From the entries, copy each line that includes "Sans".

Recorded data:
=====

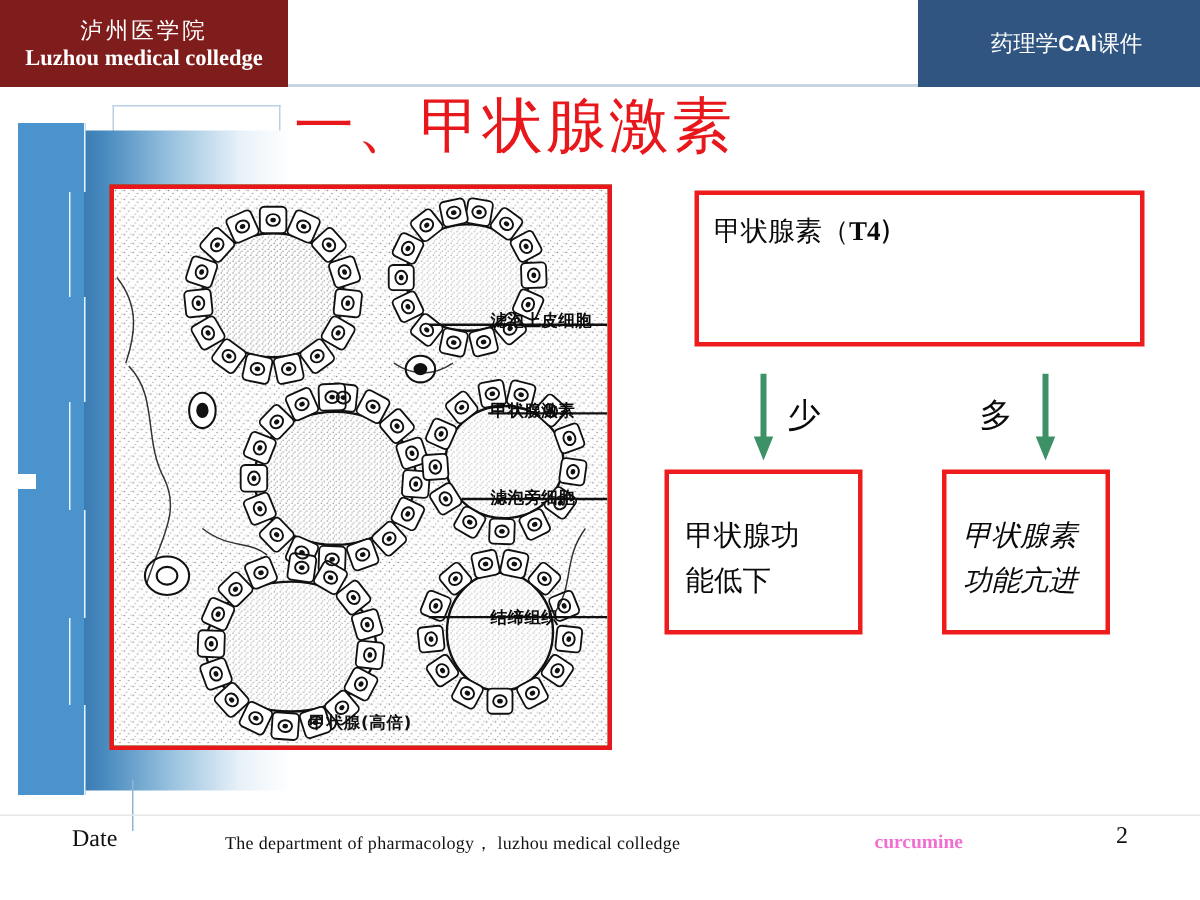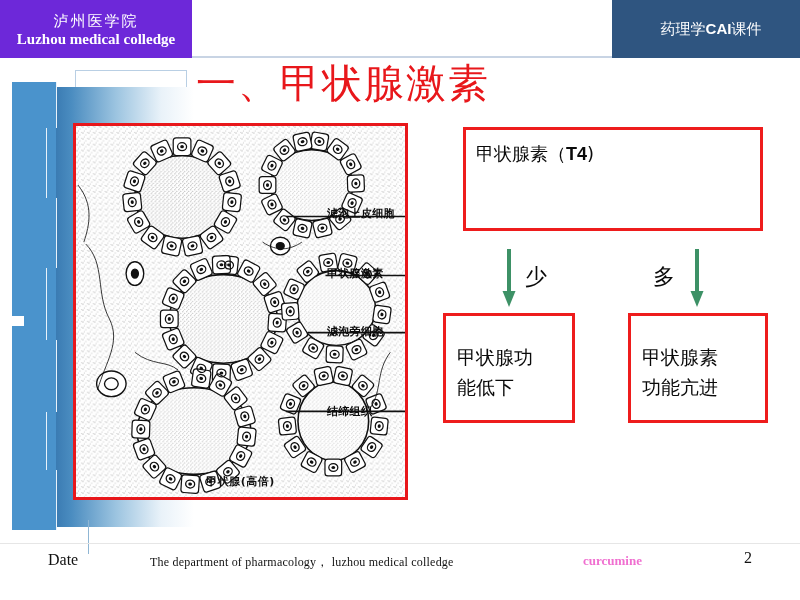--- a/index.html
+++ b/index.html
@@ -13,7 +13,7 @@
   
   .hdr-left{
     position:absolute;left:0;top:0;width:192px;height:58px;
-    background:#6d28d9;
+    background:#7f1d1d;
     display:flex;flex-direction:column;align-items:center;justify-content:center;
     box-sizing:border-box;padding-top:2px;
   }

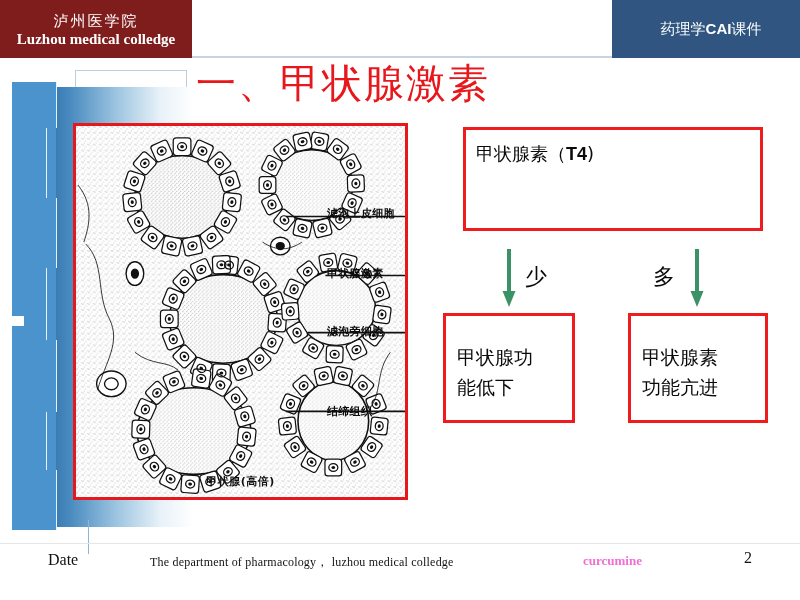--- a/index.html
+++ b/index.html
@@ -109,7 +109,7 @@
   }
   .box-top .line1{top:12px;}
   .box-top .line2{top:58px;}
-  .box-top .line b{font-family:Liberation Sans, sans-serif;font-weight:bold;}
+  .box-top .line b{font-family:Liberation Serif, serif;font-weight:bold;}
 
   .box-bl{left:443px;top:313px;width:132px;height:110px;}
   .box-br{left:628px;top:313px;width:140px;height:110px;}

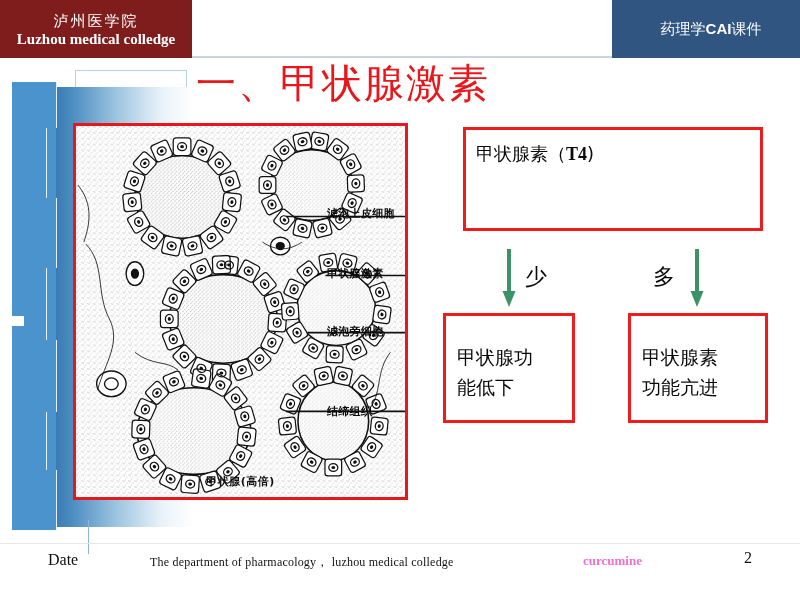--- a/index.html
+++ b/index.html
@@ -112,7 +112,7 @@
   .box-top .line b{font-family:Liberation Serif, serif;font-weight:bold;}
 
   .box-bl{left:443px;top:313px;width:132px;height:110px;}
-  .box-br{left:628px;top:313px;width:140px;height:110px;}
+  .box-br{left:628px;top:313px;width:112px;height:110px;font-style:italic;}
   .box-txt{
     position:absolute;left:11px;top:26px;color:#0a0a0a;
     font-family:"DejaVu Sans",sans-serif;font-size:19px;line-height:30px;

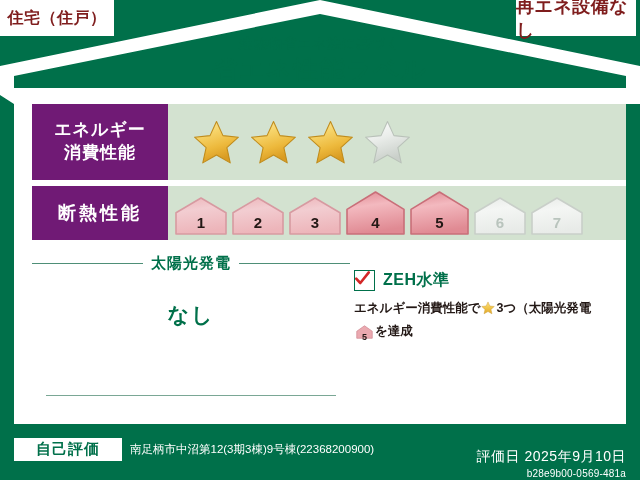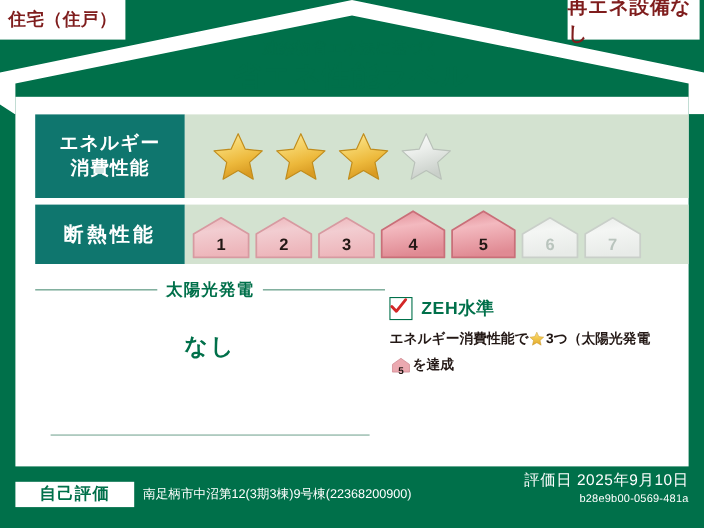--- a/index.html
+++ b/index.html
@@ -62,7 +62,7 @@
     flex:1 1 auto;background:#d3e2d0;display:flex;align-items:center;
   }
   .row-key{
-    width:136px;background:#0f766e;color:#fff;font-weight:bold;
+    width:136px;background:#701a75;color:#fff;font-weight:bold;
     display:flex;flex-direction:column;align-items:center;justify-content:center;
     font-size:17px;line-height:1.35;letter-spacing:1px;flex:0 0 136px;
     margin-left:18px;

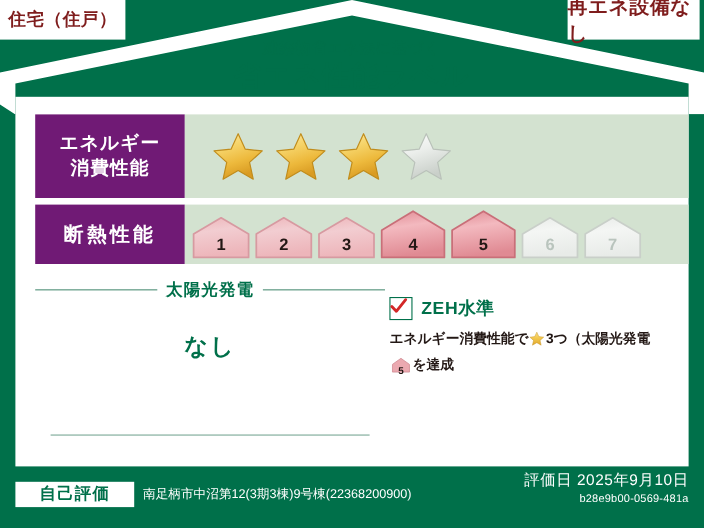--- a/index.html
+++ b/index.html
@@ -137,7 +137,7 @@
   }
   #address{font-size:11.5px;color:#ffffff;letter-spacing:0px;}
   #footer-right{
-    position:absolute;right:14px;top:4px;text-align:right;
+    position:absolute;right:14px;top:24px;text-align:right;
   }
   #eval-date{font-size:14px;font-weight:normal;letter-spacing:.5px;}
   #eval-id{font-size:10px;margin-top:2px;letter-spacing:.2px;}

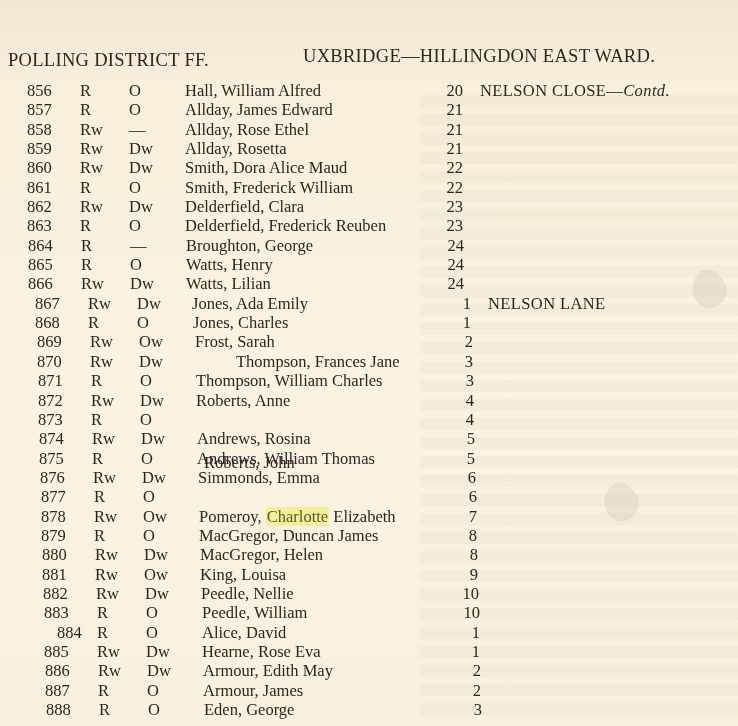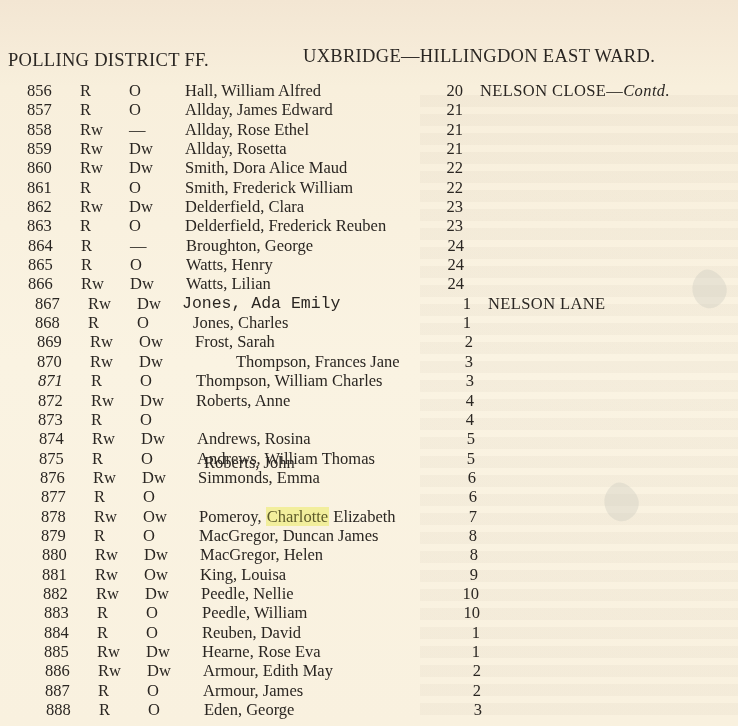--- a/index.html
+++ b/index.html
@@ -170,7 +170,7 @@
         <span class="num" style="left: 35px;">867</span>
         <span class="qual1" style="left: 88px;">Rw</span>
         <span class="qual2" style="left: 137px;">Dw</span>
-        <span class="name" style="left: 182px; font-family: Liberation Mono, monospace;">Jones, Ada Emily</span>
+        <span class="name" style="left: 192px;">Jones, Ada Emily</span>
         <span class="house" style="left: 431px;">1</span>
         <span class="street" style="left: 488px;"><span style="position: static;">NELSON LANE</span></span>
       </div>

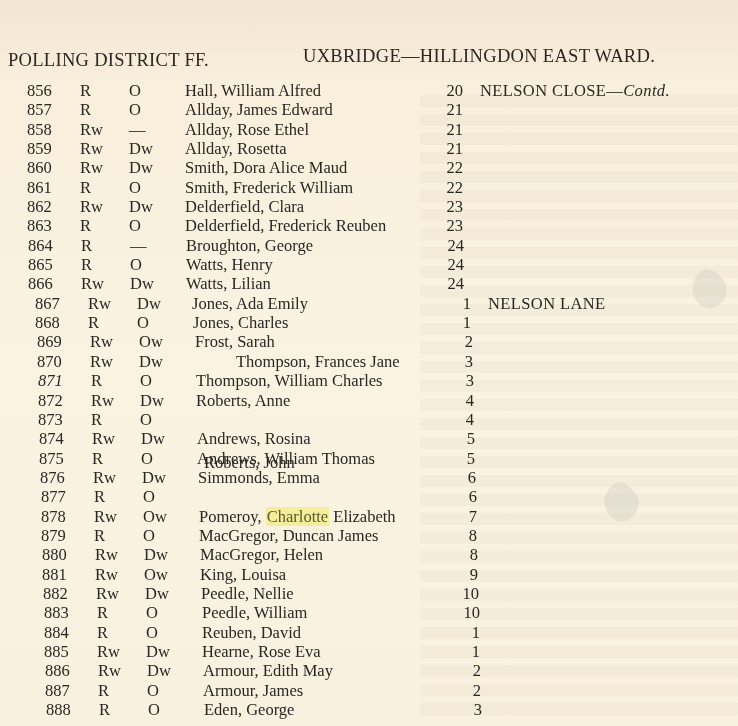--- a/index.html
+++ b/index.html
@@ -196,7 +196,7 @@
         <span class="house" style="left: 433px;">3</span>
       </div>
       <div class="row">
-        <span class="num" style="left: 38px; font-style: italic;">871</span>
+        <span class="num" style="left: 38px;">871</span>
         <span class="qual1" style="left: 91px;">R</span>
         <span class="qual2" style="left: 140px;">O</span>
         <span class="name" style="left: 196px;">Thompson, William Charles</span>

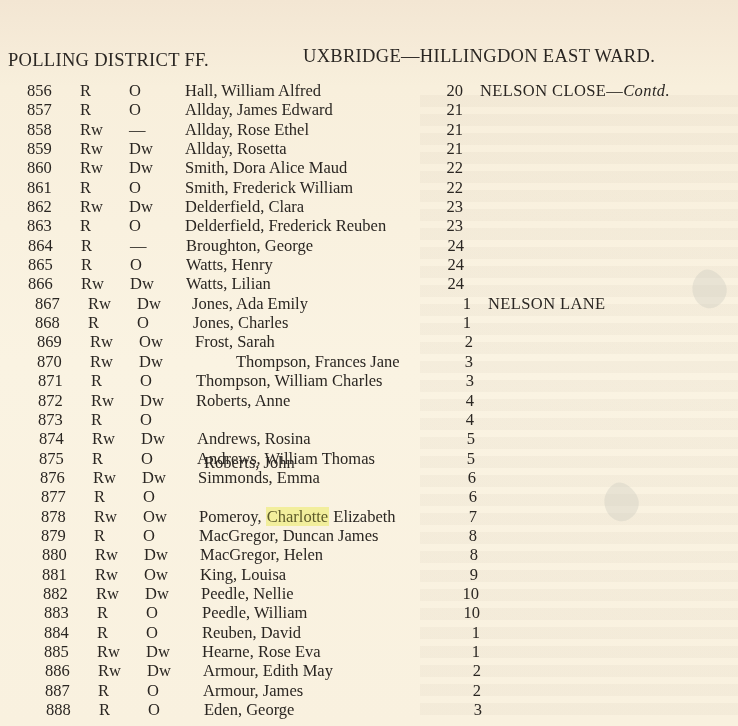--- a/index.html
+++ b/index.html
@@ -286,7 +286,7 @@
         <span class="house" style="left: 440px;">10</span>
       </div>
       <div class="row">
-        <span class="num" style="left: 44px;">884</span>
+        <span class="num" style="left: 57px;">884</span>
         <span class="qual1" style="left: 97px;">R</span>
         <span class="qual2" style="left: 146px;">O</span>
         <span class="name" style="left: 202px;">Reuben, David</span>

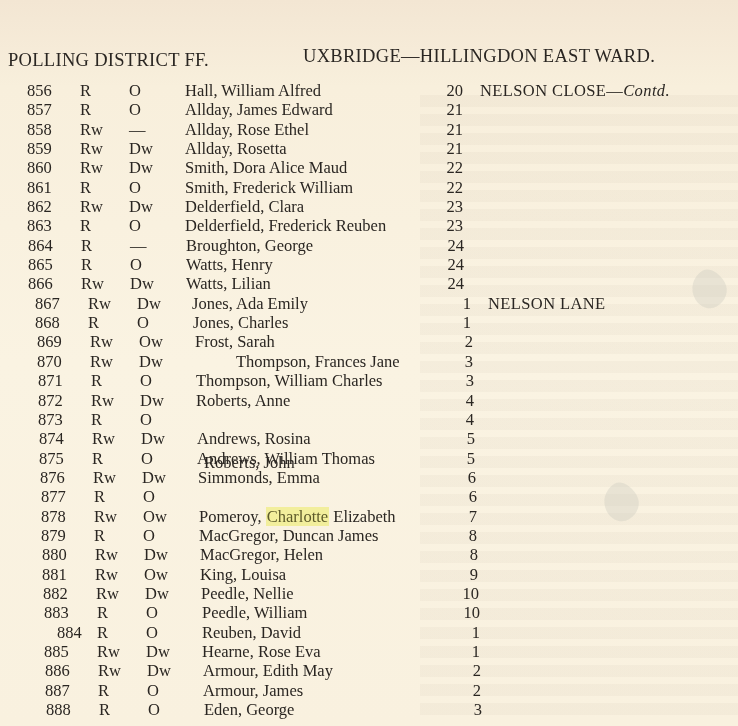--- a/index.html
+++ b/index.html
@@ -289,7 +289,7 @@
         <span class="num" style="left: 57px;">884</span>
         <span class="qual1" style="left: 97px;">R</span>
         <span class="qual2" style="left: 146px;">O</span>
-        <span class="name" style="left: 202px;">Reuben, David</span>
+        <span class="name" style="left: 202px;">Alice, David</span>
         <span class="house" style="left: 440px;">1</span>
       </div>
       <div class="row">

=====

▶ **Solved problem**:
-  .box-top .line b{font-family:Liberation Sans, sans-serif;font-weight:bold;}
     font-family:"DejaVu Sans",sans-serif;font-size:19px;line-height:30px;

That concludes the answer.